══ DATA ══
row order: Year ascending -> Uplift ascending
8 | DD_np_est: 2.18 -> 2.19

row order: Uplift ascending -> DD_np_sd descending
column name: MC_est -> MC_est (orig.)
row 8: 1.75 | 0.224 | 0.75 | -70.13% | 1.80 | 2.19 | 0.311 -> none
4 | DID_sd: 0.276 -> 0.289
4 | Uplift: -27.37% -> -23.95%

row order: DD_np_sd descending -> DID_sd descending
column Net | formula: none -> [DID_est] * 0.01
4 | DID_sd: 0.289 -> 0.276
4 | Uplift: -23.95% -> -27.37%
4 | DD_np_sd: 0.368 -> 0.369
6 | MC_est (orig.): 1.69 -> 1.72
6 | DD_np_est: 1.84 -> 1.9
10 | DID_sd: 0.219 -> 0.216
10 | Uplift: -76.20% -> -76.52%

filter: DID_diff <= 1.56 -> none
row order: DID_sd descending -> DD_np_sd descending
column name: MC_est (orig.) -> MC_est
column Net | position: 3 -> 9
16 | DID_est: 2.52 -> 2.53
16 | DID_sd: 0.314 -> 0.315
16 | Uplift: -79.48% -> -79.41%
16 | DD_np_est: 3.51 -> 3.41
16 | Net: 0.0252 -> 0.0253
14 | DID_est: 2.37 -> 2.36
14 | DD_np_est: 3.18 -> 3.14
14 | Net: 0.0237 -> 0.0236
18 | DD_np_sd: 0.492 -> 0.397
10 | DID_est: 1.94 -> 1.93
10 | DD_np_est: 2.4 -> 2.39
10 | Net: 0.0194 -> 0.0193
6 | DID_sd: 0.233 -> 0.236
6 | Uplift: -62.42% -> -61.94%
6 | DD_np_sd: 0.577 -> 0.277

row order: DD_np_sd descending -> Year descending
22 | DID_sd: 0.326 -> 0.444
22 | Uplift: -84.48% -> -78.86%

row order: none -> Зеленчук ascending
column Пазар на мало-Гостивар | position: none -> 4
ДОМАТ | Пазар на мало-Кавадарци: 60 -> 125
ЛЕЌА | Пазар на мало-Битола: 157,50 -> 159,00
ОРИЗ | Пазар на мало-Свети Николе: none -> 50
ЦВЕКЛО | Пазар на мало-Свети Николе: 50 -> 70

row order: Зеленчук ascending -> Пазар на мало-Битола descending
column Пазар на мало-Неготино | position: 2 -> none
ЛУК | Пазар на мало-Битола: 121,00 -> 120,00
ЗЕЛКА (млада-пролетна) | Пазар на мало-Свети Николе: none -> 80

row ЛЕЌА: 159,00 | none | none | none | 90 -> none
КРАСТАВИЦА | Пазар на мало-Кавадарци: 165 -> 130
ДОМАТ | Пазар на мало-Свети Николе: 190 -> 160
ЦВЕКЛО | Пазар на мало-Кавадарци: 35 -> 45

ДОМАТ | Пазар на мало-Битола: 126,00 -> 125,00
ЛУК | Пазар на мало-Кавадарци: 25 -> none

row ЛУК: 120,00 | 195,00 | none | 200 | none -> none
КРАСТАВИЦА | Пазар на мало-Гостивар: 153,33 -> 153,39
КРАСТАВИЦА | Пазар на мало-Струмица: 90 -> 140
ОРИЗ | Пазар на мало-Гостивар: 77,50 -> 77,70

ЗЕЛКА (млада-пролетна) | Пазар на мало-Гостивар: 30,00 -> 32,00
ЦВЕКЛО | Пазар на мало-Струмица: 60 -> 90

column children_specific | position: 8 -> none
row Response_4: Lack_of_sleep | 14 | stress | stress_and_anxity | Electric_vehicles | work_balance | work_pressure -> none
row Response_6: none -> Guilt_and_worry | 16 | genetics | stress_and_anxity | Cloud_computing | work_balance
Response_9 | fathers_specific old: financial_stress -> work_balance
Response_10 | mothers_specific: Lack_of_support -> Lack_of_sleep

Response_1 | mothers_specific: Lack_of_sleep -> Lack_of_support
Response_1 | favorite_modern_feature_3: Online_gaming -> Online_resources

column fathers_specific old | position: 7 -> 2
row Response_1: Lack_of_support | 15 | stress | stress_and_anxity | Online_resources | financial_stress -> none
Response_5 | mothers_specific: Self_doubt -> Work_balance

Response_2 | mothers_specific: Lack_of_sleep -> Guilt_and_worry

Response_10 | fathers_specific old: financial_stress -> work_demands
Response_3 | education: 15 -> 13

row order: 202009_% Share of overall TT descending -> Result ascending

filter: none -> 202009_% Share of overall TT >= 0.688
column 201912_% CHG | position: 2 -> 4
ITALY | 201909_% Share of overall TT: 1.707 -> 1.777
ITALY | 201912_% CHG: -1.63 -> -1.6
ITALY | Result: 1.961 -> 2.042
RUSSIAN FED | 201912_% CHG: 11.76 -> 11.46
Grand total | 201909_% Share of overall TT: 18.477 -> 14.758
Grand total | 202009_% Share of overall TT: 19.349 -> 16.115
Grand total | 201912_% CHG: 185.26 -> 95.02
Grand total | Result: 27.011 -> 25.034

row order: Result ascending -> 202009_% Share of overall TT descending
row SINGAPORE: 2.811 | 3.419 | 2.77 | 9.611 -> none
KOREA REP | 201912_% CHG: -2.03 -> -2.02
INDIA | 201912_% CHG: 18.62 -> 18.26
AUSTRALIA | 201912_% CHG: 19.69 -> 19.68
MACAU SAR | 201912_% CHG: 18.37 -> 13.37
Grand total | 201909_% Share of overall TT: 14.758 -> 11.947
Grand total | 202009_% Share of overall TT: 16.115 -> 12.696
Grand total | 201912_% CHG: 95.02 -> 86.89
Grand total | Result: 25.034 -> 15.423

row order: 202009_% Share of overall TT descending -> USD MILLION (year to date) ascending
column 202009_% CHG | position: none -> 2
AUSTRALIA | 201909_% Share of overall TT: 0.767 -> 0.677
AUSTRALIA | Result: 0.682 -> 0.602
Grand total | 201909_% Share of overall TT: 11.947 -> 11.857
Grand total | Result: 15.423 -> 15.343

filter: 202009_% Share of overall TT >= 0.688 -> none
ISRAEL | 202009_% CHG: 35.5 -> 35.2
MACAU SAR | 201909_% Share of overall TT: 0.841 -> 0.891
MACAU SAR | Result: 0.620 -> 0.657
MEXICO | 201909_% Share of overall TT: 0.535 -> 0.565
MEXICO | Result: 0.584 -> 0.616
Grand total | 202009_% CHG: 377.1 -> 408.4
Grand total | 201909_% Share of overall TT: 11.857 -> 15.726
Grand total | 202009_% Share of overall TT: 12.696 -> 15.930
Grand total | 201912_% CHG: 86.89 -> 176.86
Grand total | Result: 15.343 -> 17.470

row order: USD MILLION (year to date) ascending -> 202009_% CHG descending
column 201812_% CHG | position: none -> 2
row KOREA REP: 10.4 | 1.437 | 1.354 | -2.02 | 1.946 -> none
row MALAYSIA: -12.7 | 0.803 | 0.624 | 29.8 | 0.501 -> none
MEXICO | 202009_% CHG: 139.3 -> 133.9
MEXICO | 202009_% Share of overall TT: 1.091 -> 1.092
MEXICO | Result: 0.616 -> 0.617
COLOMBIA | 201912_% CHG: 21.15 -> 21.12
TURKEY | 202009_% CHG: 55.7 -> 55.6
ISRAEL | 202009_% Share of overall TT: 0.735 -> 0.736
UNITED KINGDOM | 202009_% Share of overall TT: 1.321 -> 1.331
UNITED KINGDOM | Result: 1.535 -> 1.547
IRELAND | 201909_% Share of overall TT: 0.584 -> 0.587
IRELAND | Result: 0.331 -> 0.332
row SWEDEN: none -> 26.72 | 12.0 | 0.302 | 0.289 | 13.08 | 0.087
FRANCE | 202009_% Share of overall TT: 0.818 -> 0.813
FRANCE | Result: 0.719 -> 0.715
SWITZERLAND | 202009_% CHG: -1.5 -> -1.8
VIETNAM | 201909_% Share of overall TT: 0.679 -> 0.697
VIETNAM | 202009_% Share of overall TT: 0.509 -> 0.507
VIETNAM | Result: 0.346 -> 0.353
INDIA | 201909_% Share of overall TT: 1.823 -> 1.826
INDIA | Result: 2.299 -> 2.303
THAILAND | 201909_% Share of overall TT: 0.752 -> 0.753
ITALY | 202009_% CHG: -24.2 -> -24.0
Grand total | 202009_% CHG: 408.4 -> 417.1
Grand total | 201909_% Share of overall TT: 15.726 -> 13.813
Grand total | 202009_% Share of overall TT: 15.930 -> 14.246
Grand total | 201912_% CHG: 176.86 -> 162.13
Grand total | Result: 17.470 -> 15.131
═══
Find every line in the records that holds the word "MEXICO", then state the count alone.

5